Given data:
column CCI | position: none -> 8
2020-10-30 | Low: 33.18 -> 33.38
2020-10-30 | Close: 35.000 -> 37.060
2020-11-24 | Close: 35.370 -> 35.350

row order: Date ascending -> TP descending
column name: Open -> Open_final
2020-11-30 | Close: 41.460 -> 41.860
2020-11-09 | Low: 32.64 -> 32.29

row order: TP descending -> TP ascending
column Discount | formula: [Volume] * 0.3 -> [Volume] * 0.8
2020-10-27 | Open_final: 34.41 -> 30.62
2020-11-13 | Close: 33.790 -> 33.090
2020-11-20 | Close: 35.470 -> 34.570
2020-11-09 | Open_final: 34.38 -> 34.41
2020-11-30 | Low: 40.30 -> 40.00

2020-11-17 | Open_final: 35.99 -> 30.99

Exercise prompt: Every entry above must be reproduced word for word.

Result for this exercise:
column CCI | position: none -> 8
2020-10-30 | Low: 33.18 -> 33.38
2020-10-30 | Close: 35.000 -> 37.060
2020-11-24 | Close: 35.370 -> 35.350

row order: Date ascending -> TP descending
column name: Open -> Open_final
2020-11-30 | Close: 41.460 -> 41.860
2020-11-09 | Low: 32.64 -> 32.29

row order: TP descending -> TP ascending
column Discount | formula: [Volume] * 0.3 -> [Volume] * 0.8
2020-10-27 | Open_final: 34.41 -> 30.62
2020-11-13 | Close: 33.790 -> 33.090
2020-11-20 | Close: 35.470 -> 34.570
2020-11-09 | Open_final: 34.38 -> 34.41
2020-11-30 | Low: 40.30 -> 40.00

2020-11-17 | Open_final: 35.99 -> 30.99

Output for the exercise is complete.